The former law professor had on July 25 sacked the government of Hichem Mechichi and suspended parliament, presenting himself as the ultimate interpreter of the constitution.

Saied in 2019 rode a wave of popular support to power, capitalising on anger at the failings of a corrupt and often deadlocked political system since the 2011 revolution that ousted dictator Zine El Abidine Ben Ali.

Slender, white-haired and usually dressed in a sombre and sharp-cut business suit, the 63-year-old has shown little inclination to negotiate or compromise, despite the country’s economic and health crises.

Difficult to politically classify, he is conservative on social issues, including being opposed to equality between men and women in matters of inheritance, or to the abolition of the death penalty.

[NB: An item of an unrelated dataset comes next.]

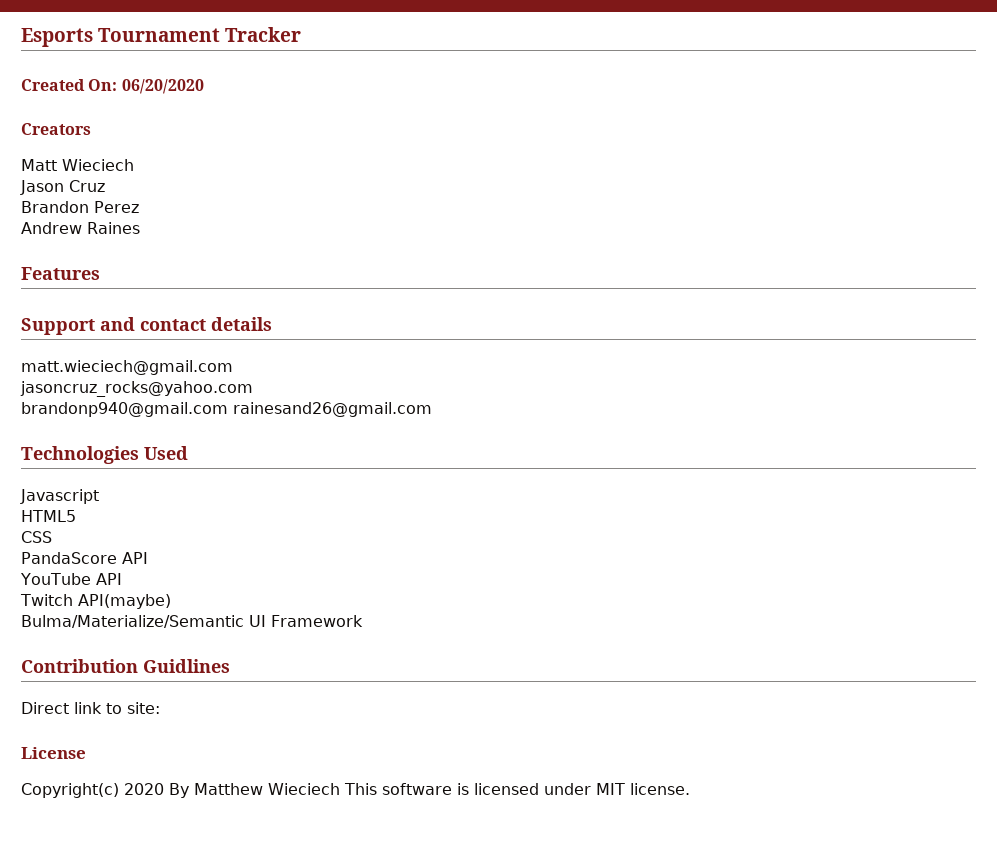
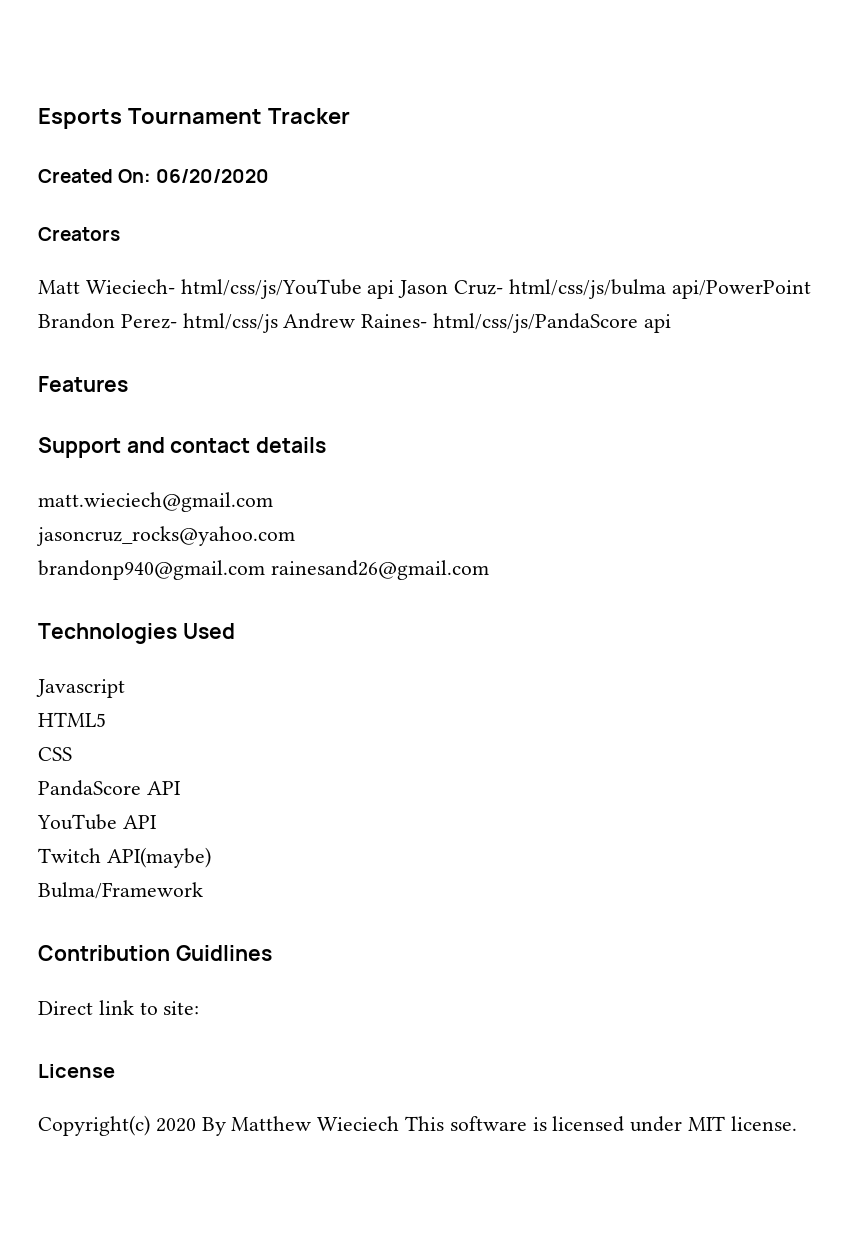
[62,159,134,171] [20,180,105,195] [21,201,139,213] [21,222,140,234] Wieciech // Jason Cruz // Brandon Perez // Andrew Raines -> [85,279,811,299] [38,313,671,333] Wieciech- html/css/js/YouTube api Jason Cruz- html/css/js/bulma api/PowerPoint Brandon Perez- html/css/js Andrew Raines- html/css/js/PandaScore api
[21,615,363,628] Bulma/Materialize/Semantic UI Framework -> [38,882,203,899] Bulma/Framework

Yet he bitterly opposes the Islamist-inspired Ennahdha party, which was the strongest group in the coalition government, and which termed his July 25 moves a “coup d’etat”.

Saied, who was at the Tunis faculty of judicial and political sciences for nearly two decades, has demanded a complete overhaul of the government system — in strict compliance with his views of the law.

Since Wednesday’s announcement, he rules by decree, passing laws without the need for a vote in parliament, which remains suspended.

The president “exercises executive power with the help of a Council of Ministers” with a head of government — yet to be named — acting as his deputy.

In January, he refused to receive the oath of ministers, believing corruption allegations they faced prevented him from doing so.

Before his 2019 election — in which he took nearly three-quarters of the vote — he was mainly known for his legal analysis as a television commentator during the drafting of a new constitution.